Web page revision data ->

═══

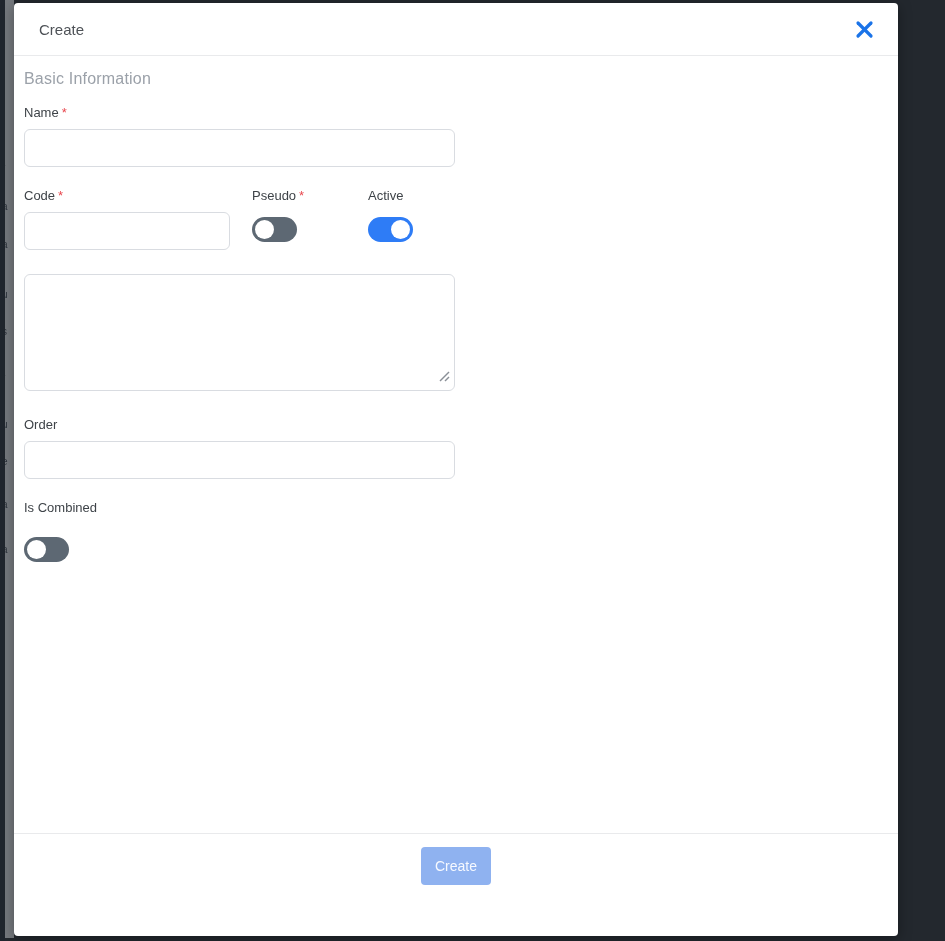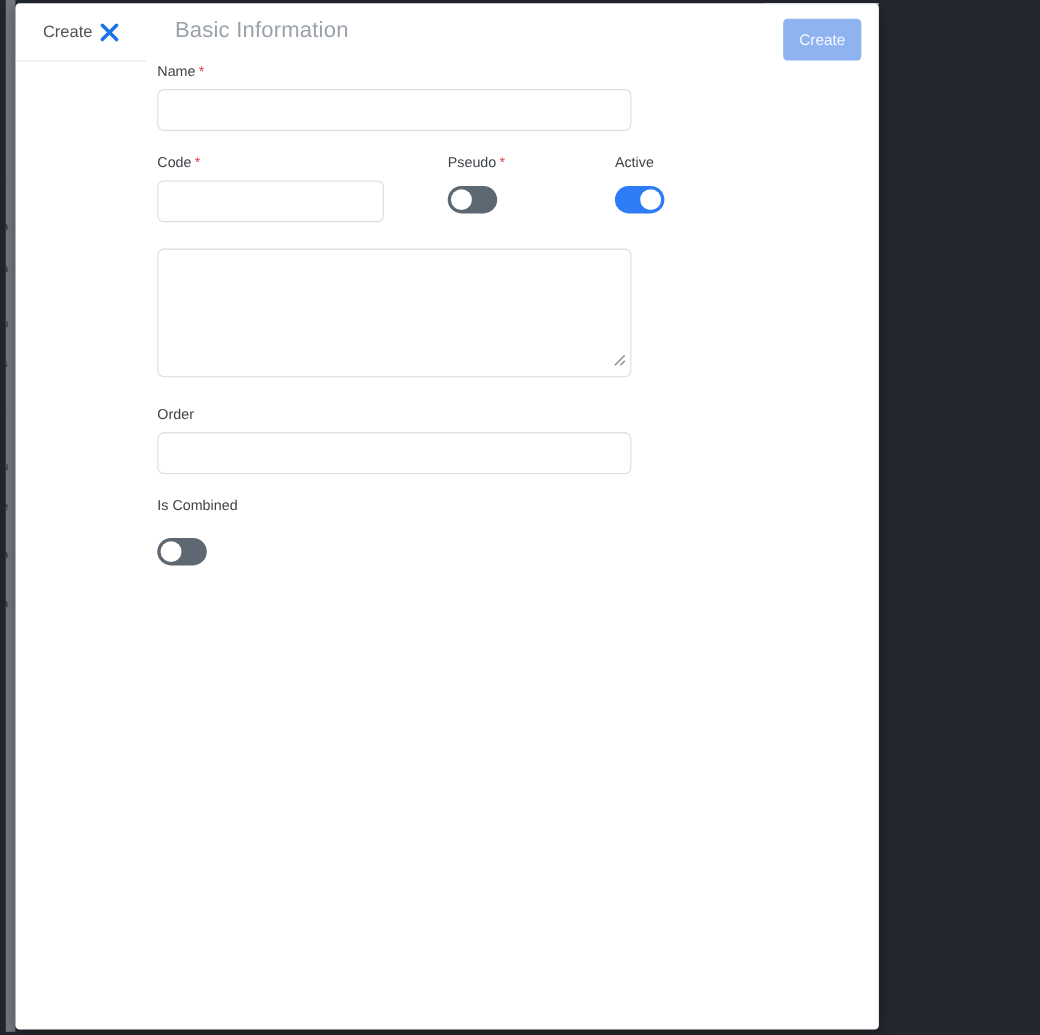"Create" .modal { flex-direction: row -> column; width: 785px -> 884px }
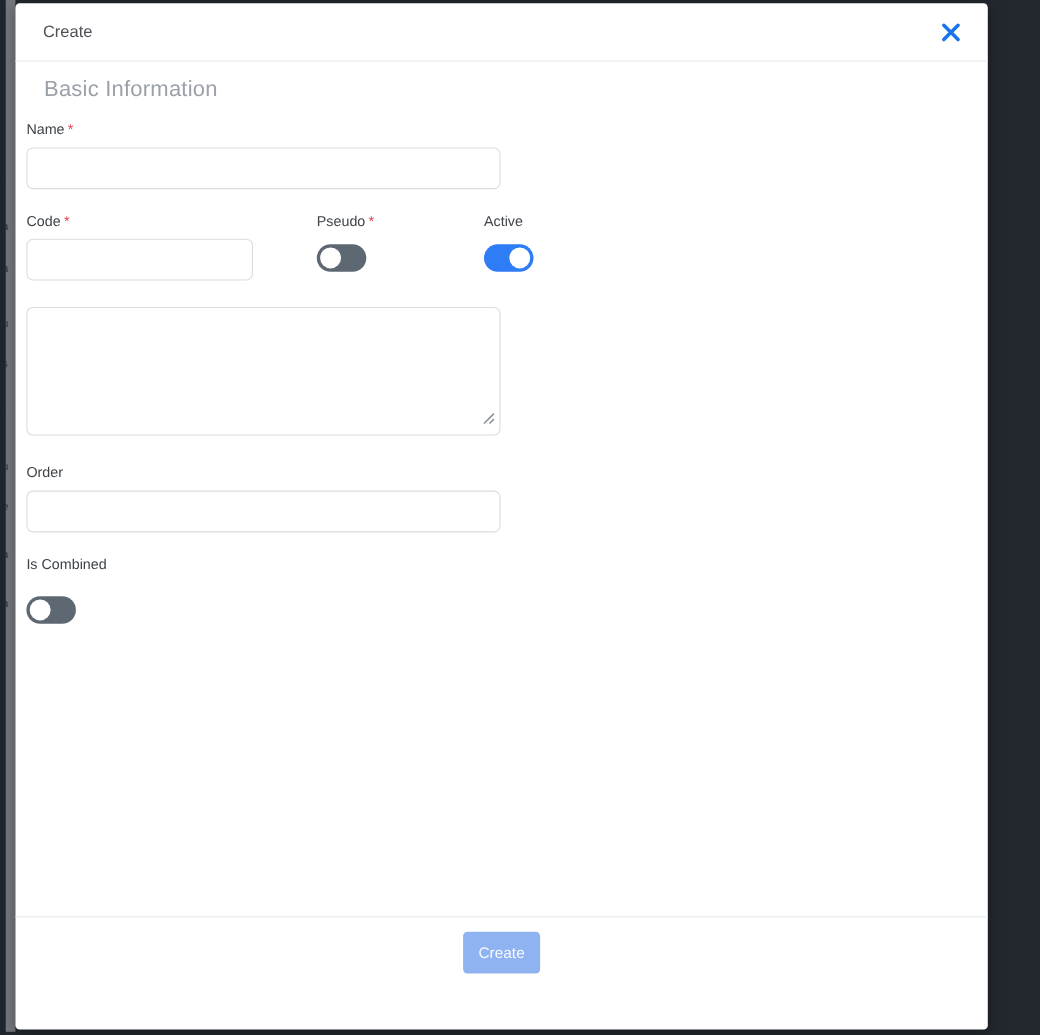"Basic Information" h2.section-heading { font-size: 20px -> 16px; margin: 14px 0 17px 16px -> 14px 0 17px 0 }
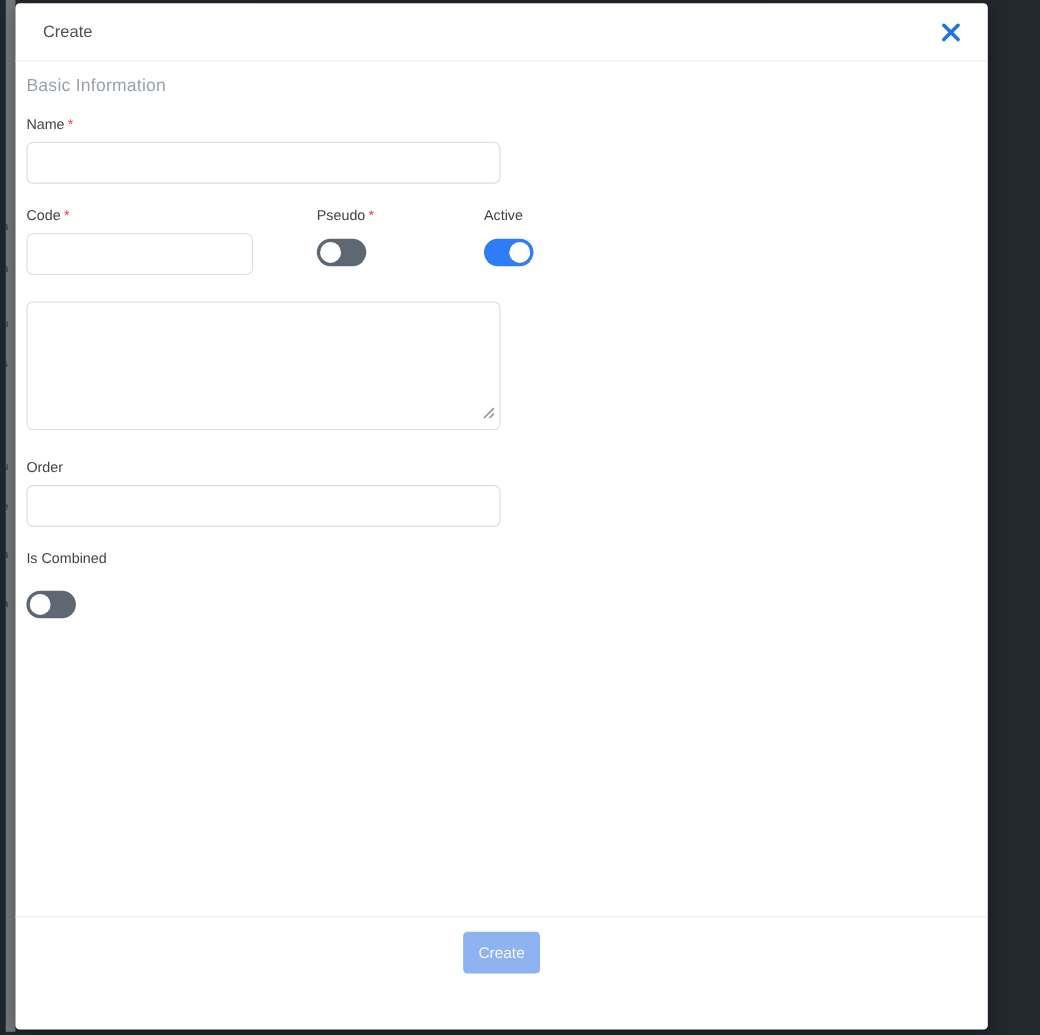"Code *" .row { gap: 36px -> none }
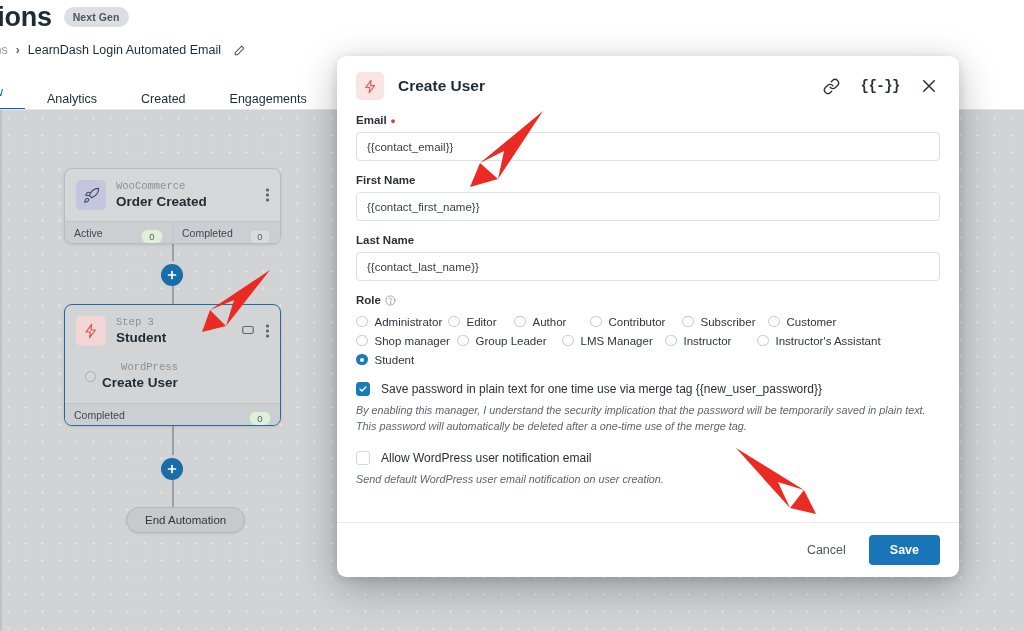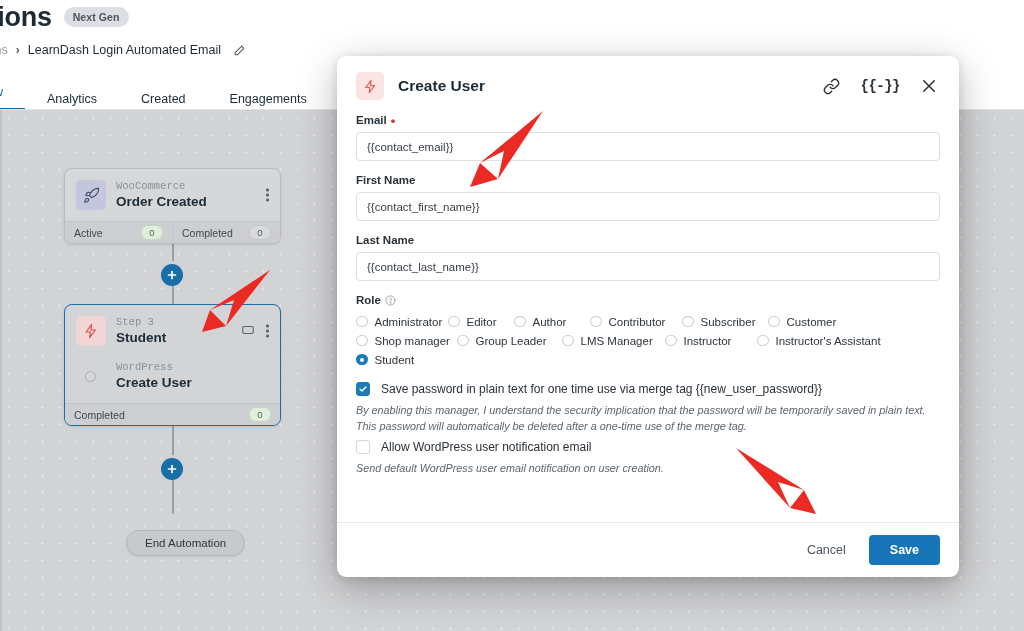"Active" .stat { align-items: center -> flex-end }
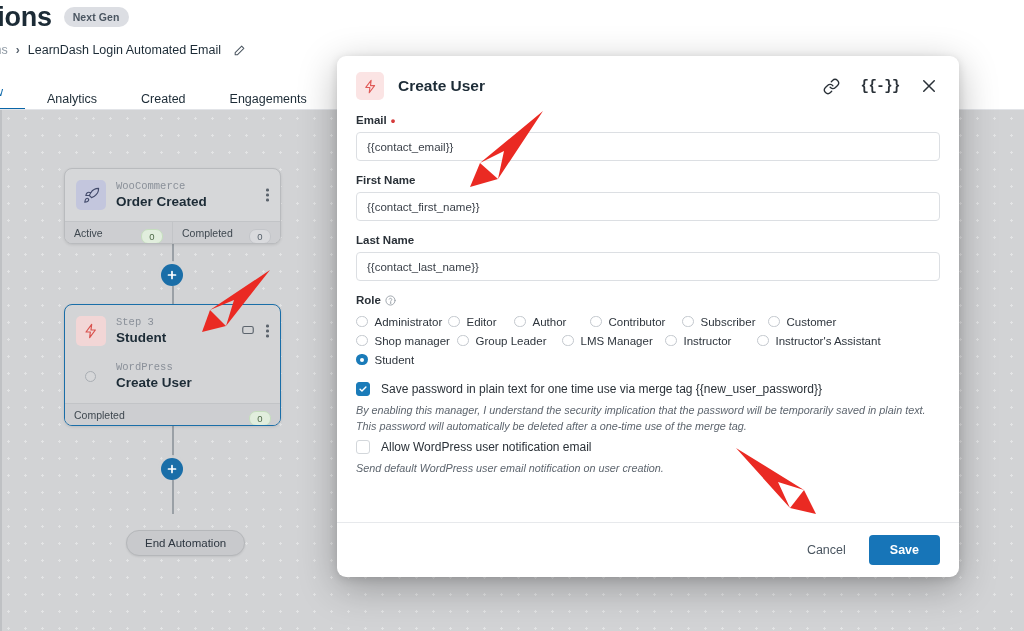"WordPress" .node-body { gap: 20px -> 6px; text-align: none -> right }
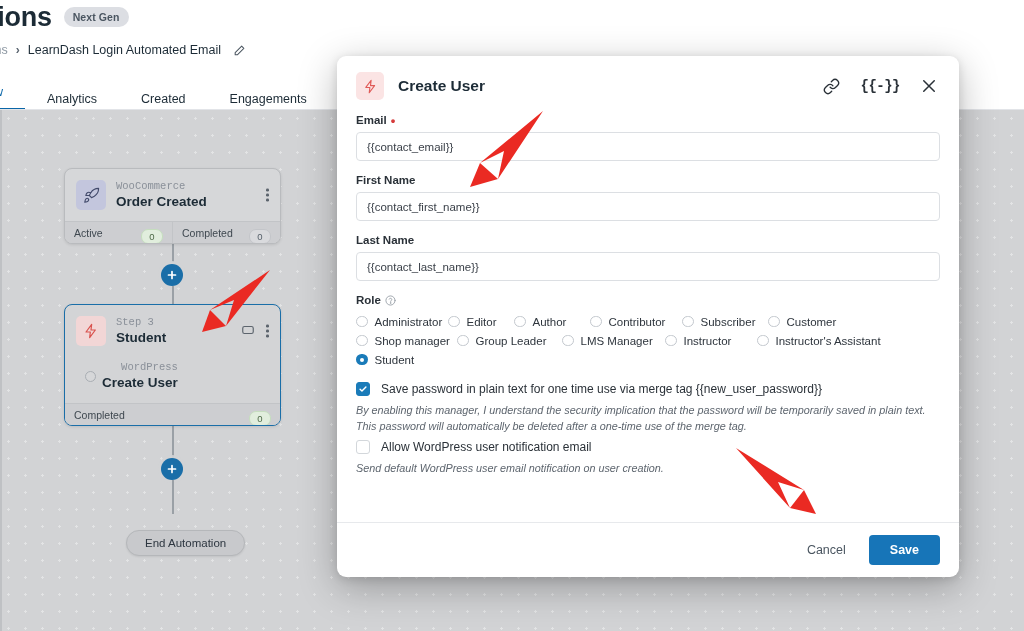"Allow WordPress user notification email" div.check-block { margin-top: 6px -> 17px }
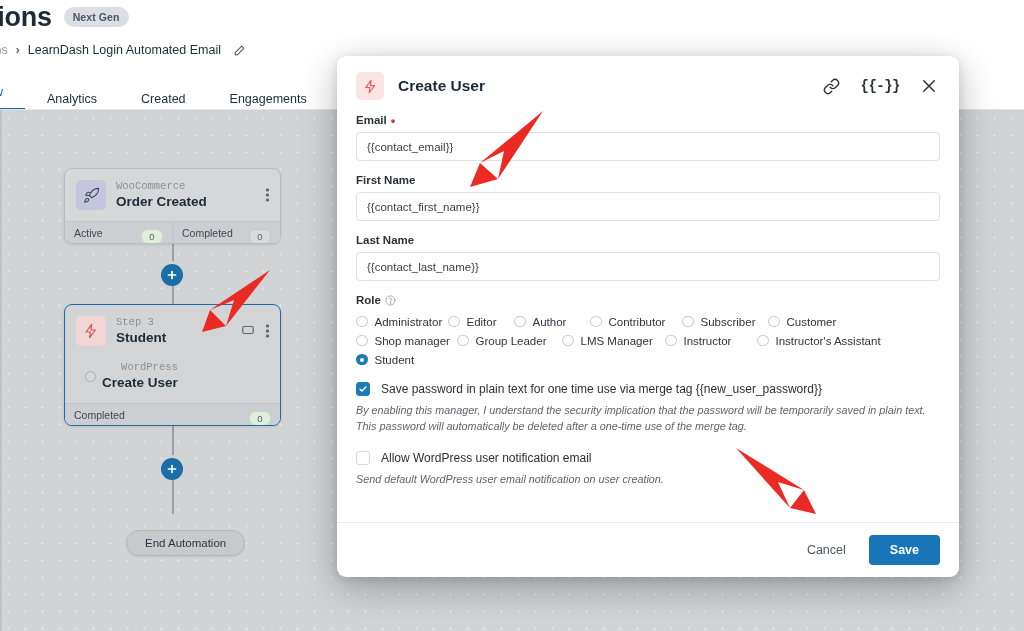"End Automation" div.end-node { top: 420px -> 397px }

═══

Problem ->
For this exercise, return the data above exactly and leave every picture out.

Written answer ->
"Create" .modal { flex-direction: row -> column; width: 785px -> 884px }
"Basic Information" h2.section-heading { font-size: 20px -> 16px; margin: 14px 0 17px 16px -> 14px 0 17px 0 }
"Code *" .row { gap: 36px -> none }
"Active" .stat { align-items: center -> flex-end }
"WordPress" .node-body { gap: 20px -> 6px; text-align: none -> right }
"Allow WordPress user notification email" div.check-block { margin-top: 6px -> 17px }
"End Automation" div.end-node { top: 420px -> 397px }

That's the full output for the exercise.